- **Exercise requirements**
An acceptable answer contains every record below, unchanged, and no pictures.
* * * *
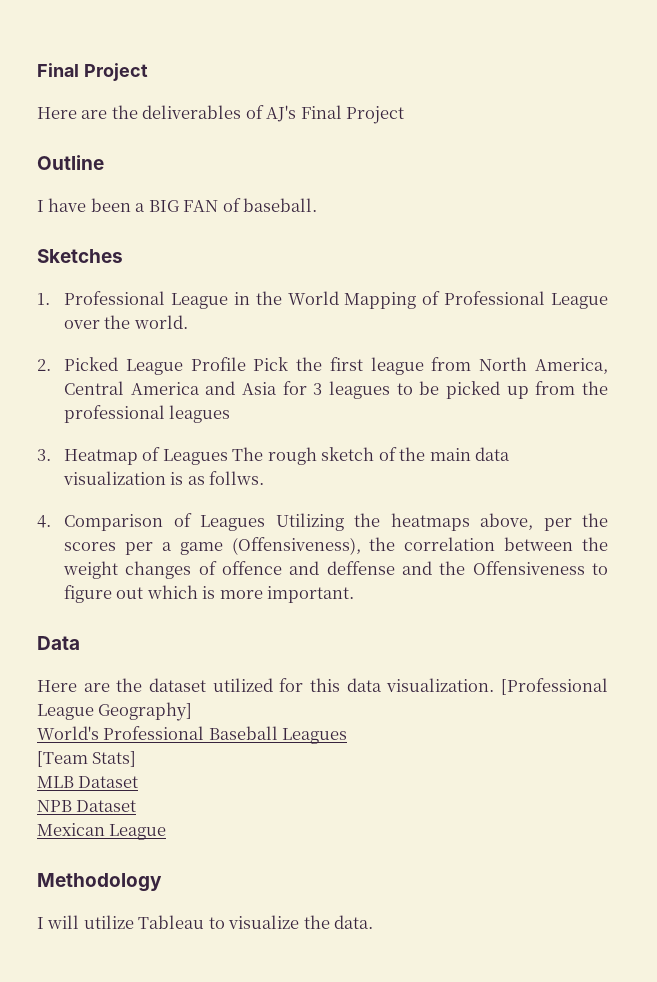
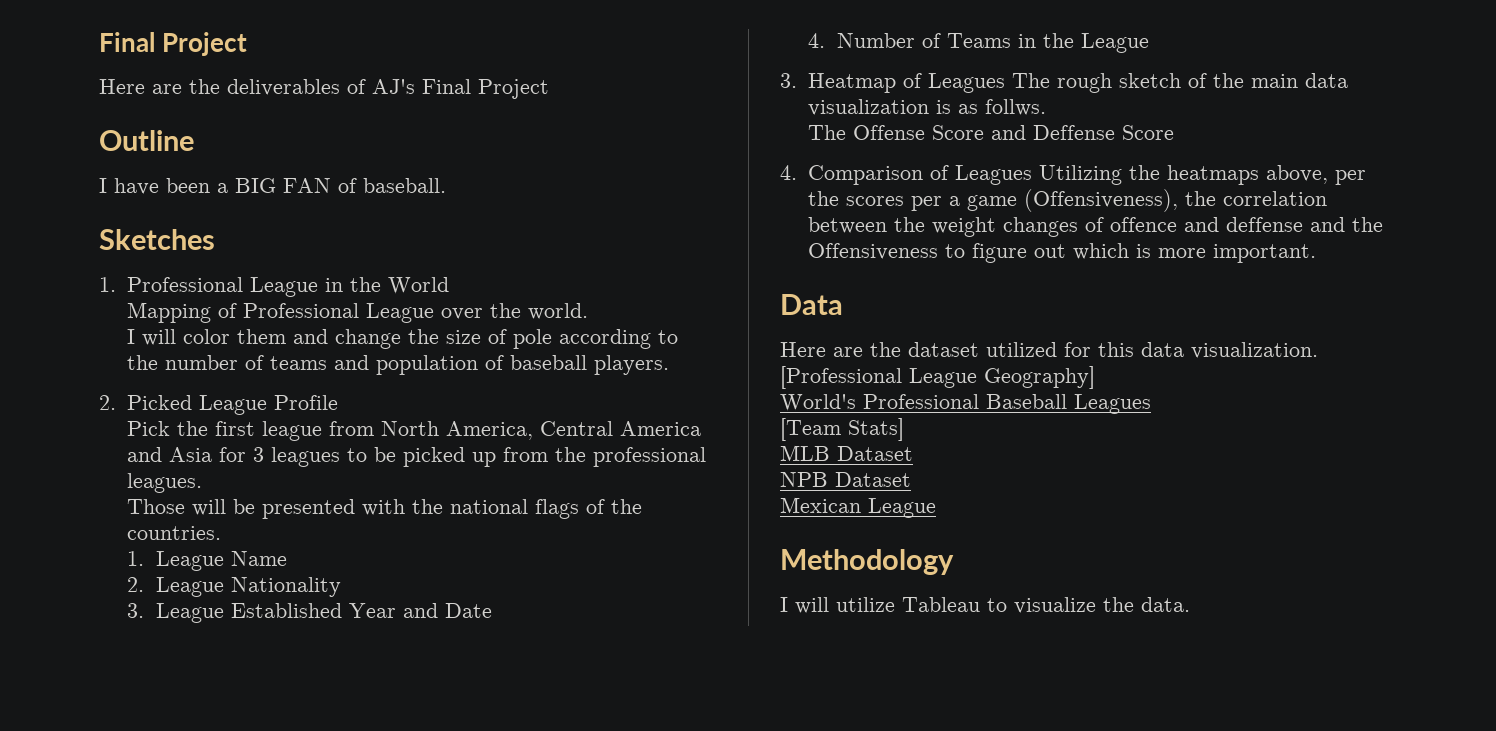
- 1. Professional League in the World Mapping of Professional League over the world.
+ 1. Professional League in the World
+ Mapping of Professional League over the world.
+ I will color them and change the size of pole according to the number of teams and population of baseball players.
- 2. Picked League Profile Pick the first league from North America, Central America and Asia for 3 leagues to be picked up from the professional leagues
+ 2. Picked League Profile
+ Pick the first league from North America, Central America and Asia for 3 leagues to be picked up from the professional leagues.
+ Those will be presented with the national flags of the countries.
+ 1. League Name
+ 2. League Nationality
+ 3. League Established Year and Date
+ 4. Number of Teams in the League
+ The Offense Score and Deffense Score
* * * *
- **Result**
- 1. Professional League in the World Mapping of Professional League over the world.
+ 1. Professional League in the World
+ Mapping of Professional League over the world.
+ I will color them and change the size of pole according to the number of teams and population of baseball players.
- 2. Picked League Profile Pick the first league from North America, Central America and Asia for 3 leagues to be picked up from the professional leagues
+ 2. Picked League Profile
+ Pick the first league from North America, Central America and Asia for 3 leagues to be picked up from the professional leagues.
+ Those will be presented with the national flags of the countries.
+ 1. League Name
+ 2. League Nationality
+ 3. League Established Year and Date
+ 4. Number of Teams in the League
+ The Offense Score and Deffense Score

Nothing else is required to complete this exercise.